UNDERSTANDING THE LAMB OF GOD
He was despised and rejected by men; a man of sorrows, and acquainted with grief; and as one from whom men hide their faces he was despised, and we esteemed him not. Surely he has borne our griefs and carried our sorrows; yet we esteemed him stricken, smitten by God, and afflicted. But he was wounded for our transgressions; he was crushed for our iniquities; upon him was the chastisement that brought us peace, and with his stripes we are healed. All we like sheep have gone astray; we have turned—every one—to his own way; and the LORD has laid on him the iniquity of us all. —Isaiah 53:3-6
“Seek the LORD while he may be found; call upon him while he is near; let the wicked forsake his way, and the unrighteous man his thoughts; let him return to the LORD, that he may have compassion on him, and to our God, for he will abundantly pardon. For my thoughts are not your thoughts, neither are your ways my ways, declares the LORD. For as the heavens are higher than the earth, so are my ways higher than your ways and my thoughts than your thoughts. —Isaiah 55:6-9
And we also thank God constantly for this, that when you received the word of God, which you heard from us, you accepted it not as the word of men but as what it really is, the word of God, which is at work in you believers. —I Thessalonians 2:13
I used to watch “The Ten Commandments” and “Jesus of Nazareth” while growing up as a teenager. Did I understand the meaning behind them? No and there was nobody in my sphere that knew themselves or did not take the time to explain the meaning of these two movies. But God was stirring in my heart… especially after my grandfather’s death. I loved that man even though he was a hard man, a drinking man, but I loved him.
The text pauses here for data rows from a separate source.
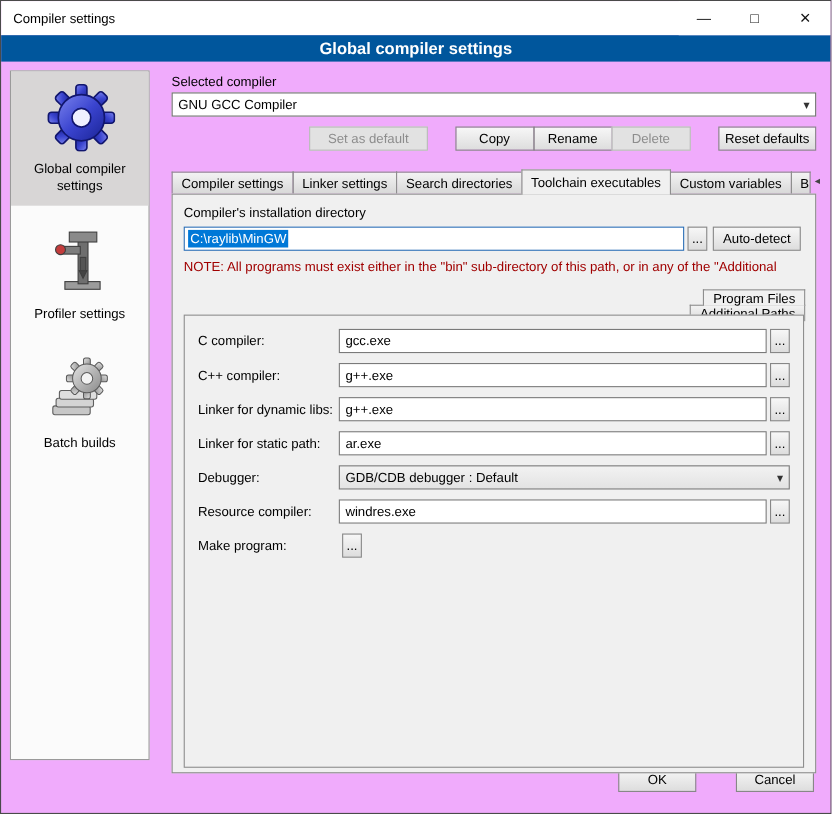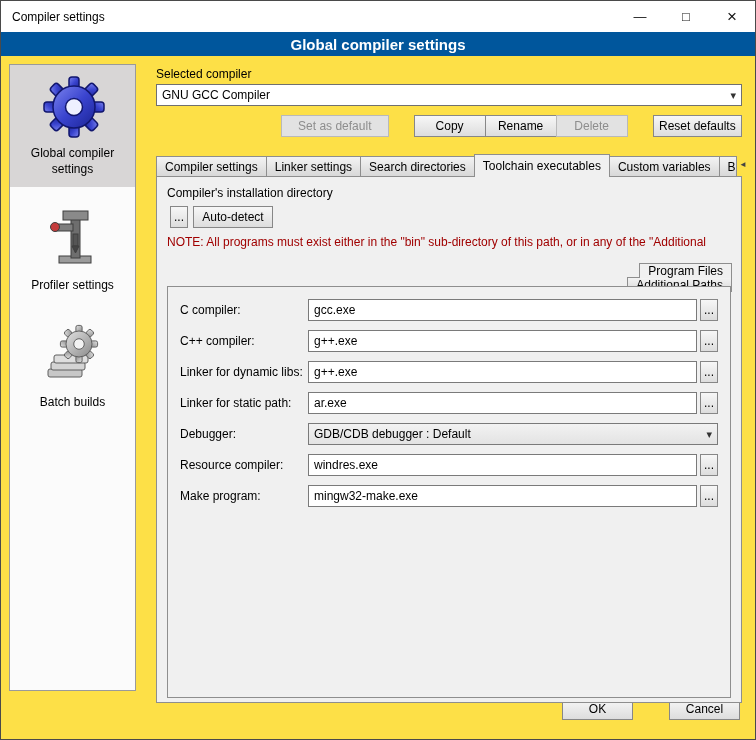"Compiler settings" .window { background: #fde047 -> #f0abfc }
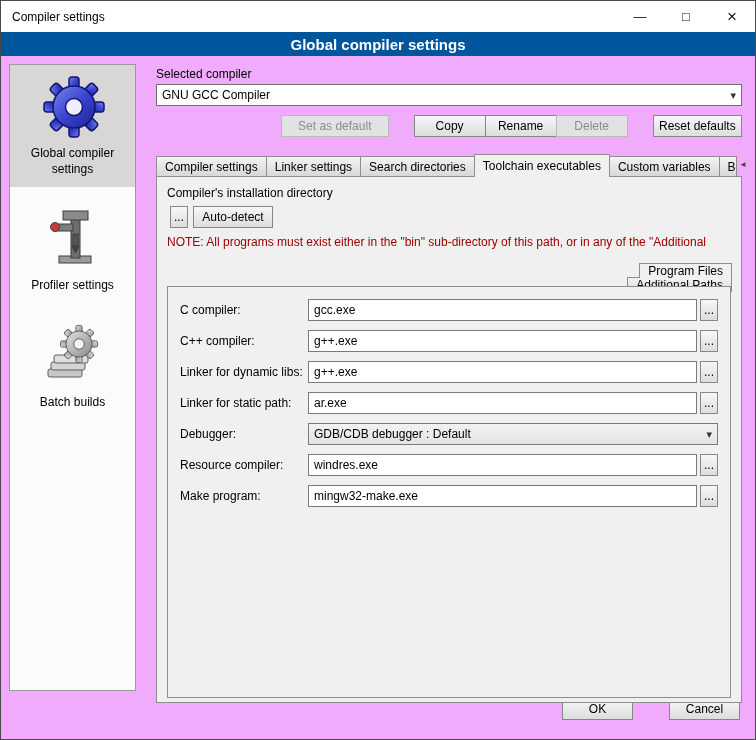"C:\raylib\MinGW" div.dir-input { html: none -> <div> <span>C:\raylib\MinGW</span> </div> }
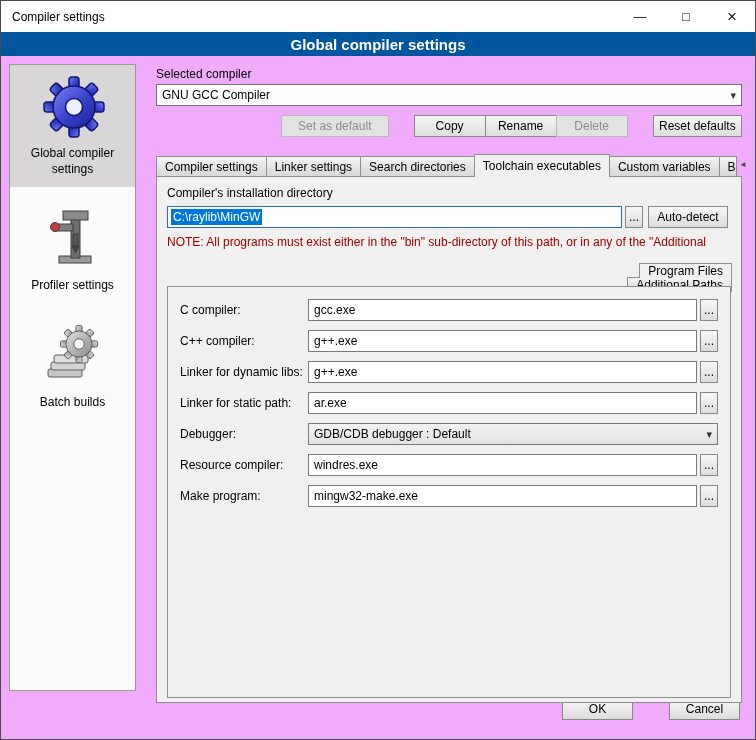"mingw32-make.exe" div.finput { html: <div> <span>mingw32-make.exe</span> </div> -> none }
He taught me how to play cribbage and, unfortunately, he taught me how to drink and was the first one to give me a beer as an early teenager.
The last week of my grandfather’s life I visited him while he was in the hospital. He had emphysema. He had a tracheotomy and was hooked up to IV’s. It broke my heart to see him like that and at his funeral I wept immensely, mostly inwardly, behind my eyes, but some slipped out. After the funeral and some time at my grandmothers house, my best friend at the time picked me up, we bought some beer and sat in his car under a starlit sky asking each other these questions:
- Is there really a heaven?
- Is there really a hell?
- What is death like?
- Where did I come from?
- Where am I going?
- What is my purpose in life?
Nobody was around us that either knew the answers themselves or took the time to tell us. But… we were asking the questions. I wonder how many around us are doing the same, but we will never know unless we broach the subject with them.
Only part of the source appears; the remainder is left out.